Exercise directions
Only the lines that hold the word "Real" are wanted from this listing.
▬▬▬▬▬▬
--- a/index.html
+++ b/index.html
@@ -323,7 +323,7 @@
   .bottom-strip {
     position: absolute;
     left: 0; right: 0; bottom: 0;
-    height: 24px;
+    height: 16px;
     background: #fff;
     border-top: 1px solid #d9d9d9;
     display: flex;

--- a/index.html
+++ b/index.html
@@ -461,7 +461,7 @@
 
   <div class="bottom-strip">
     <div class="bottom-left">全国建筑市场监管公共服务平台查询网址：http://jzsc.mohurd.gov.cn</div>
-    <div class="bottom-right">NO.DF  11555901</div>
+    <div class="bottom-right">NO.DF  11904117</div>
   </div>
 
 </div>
▬▬▬▬▬▬
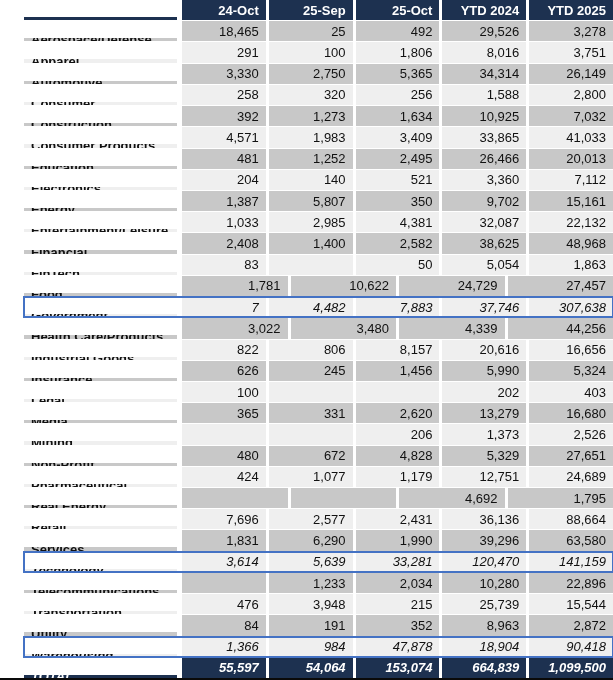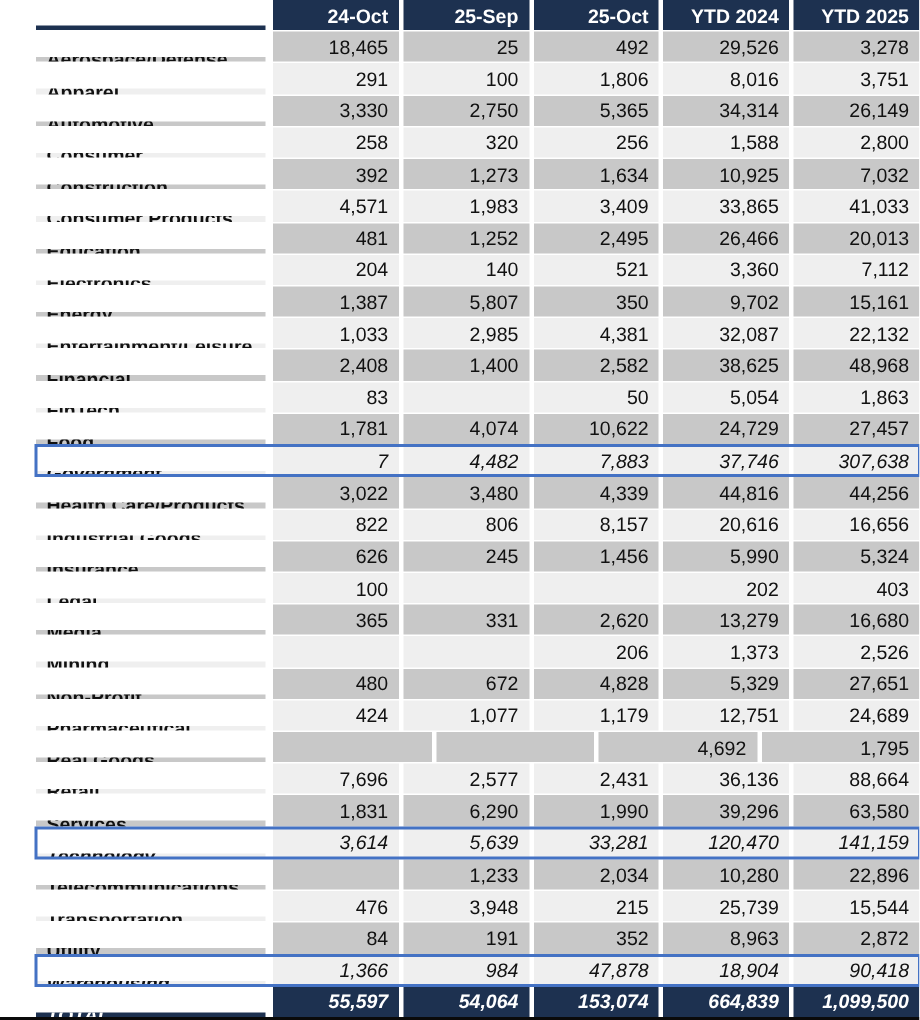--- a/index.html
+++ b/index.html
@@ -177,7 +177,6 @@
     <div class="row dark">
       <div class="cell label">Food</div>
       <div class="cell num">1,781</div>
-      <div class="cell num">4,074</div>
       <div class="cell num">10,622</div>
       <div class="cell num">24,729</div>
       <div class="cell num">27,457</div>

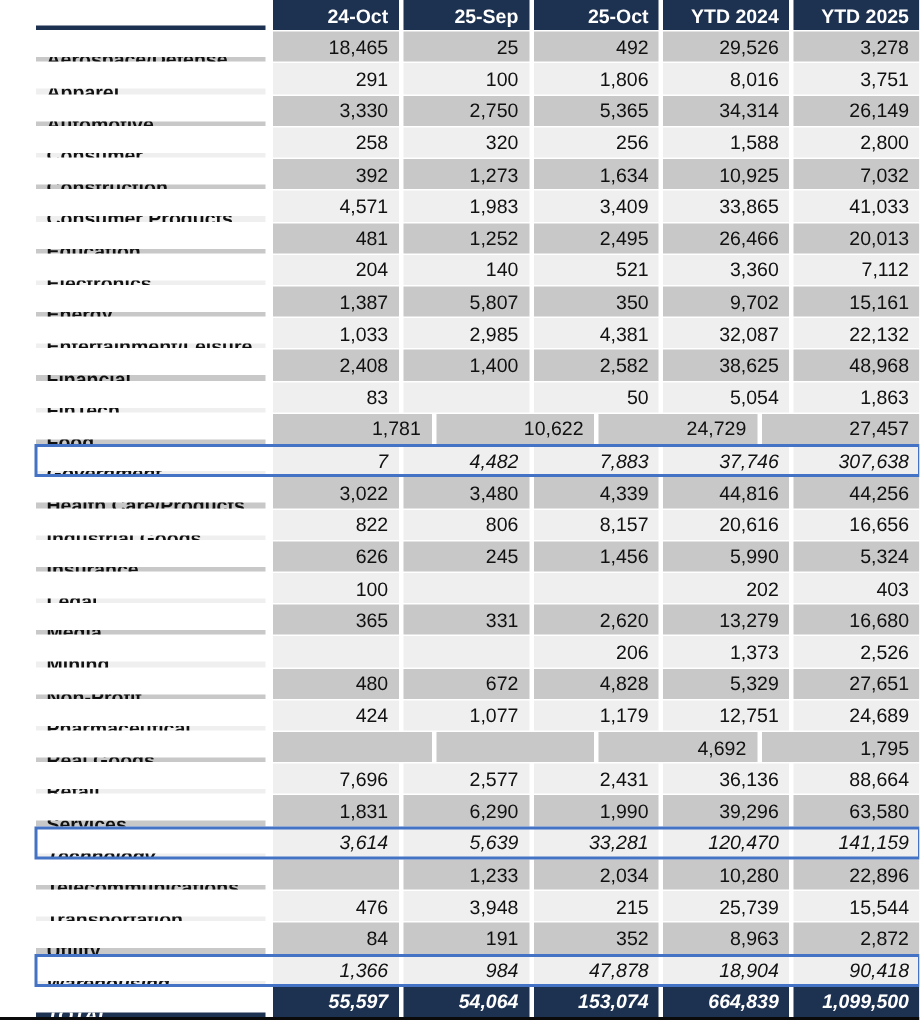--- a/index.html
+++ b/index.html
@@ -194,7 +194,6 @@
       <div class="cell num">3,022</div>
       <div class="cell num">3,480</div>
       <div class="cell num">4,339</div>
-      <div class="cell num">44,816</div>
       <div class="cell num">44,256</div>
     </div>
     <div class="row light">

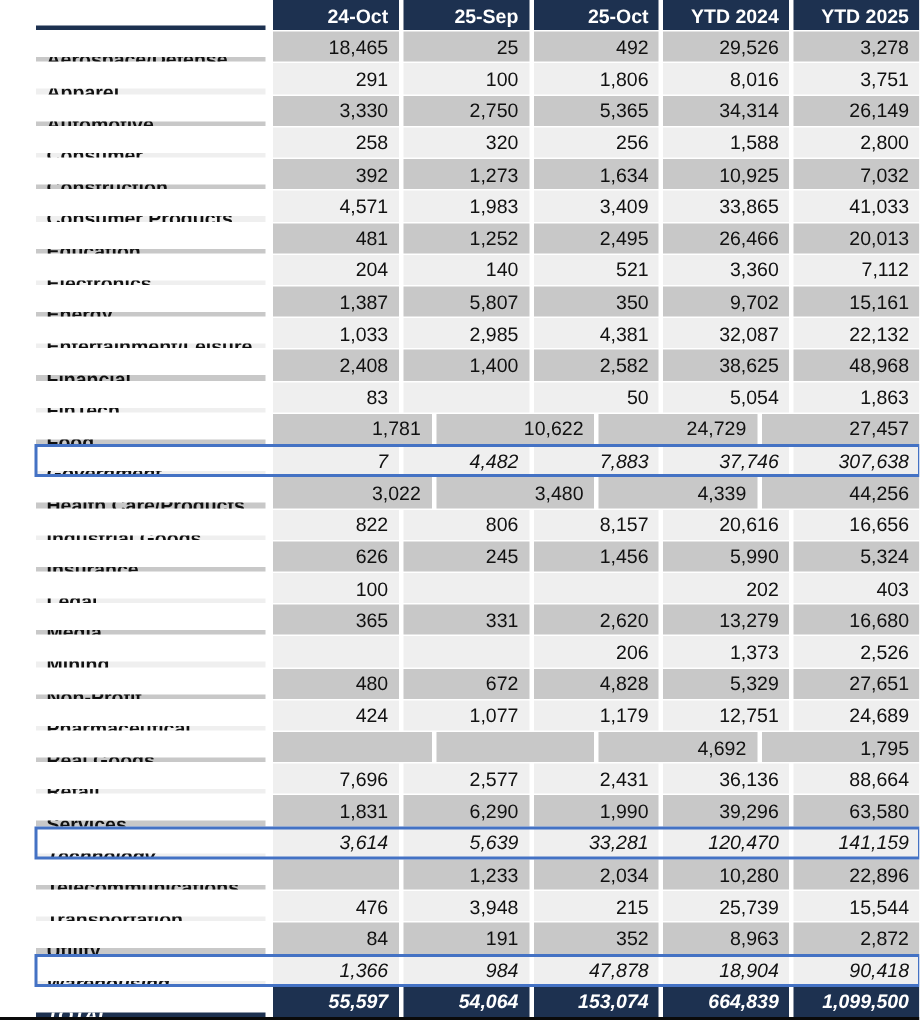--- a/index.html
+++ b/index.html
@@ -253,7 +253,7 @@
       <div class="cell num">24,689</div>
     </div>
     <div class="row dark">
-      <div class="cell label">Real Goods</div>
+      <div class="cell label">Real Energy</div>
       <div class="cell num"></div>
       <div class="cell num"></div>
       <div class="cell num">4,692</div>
▬▬▬▬▬▬
Reply to the task
-      <div class="cell label">Real Goods</div>
+      <div class="cell label">Real Energy</div>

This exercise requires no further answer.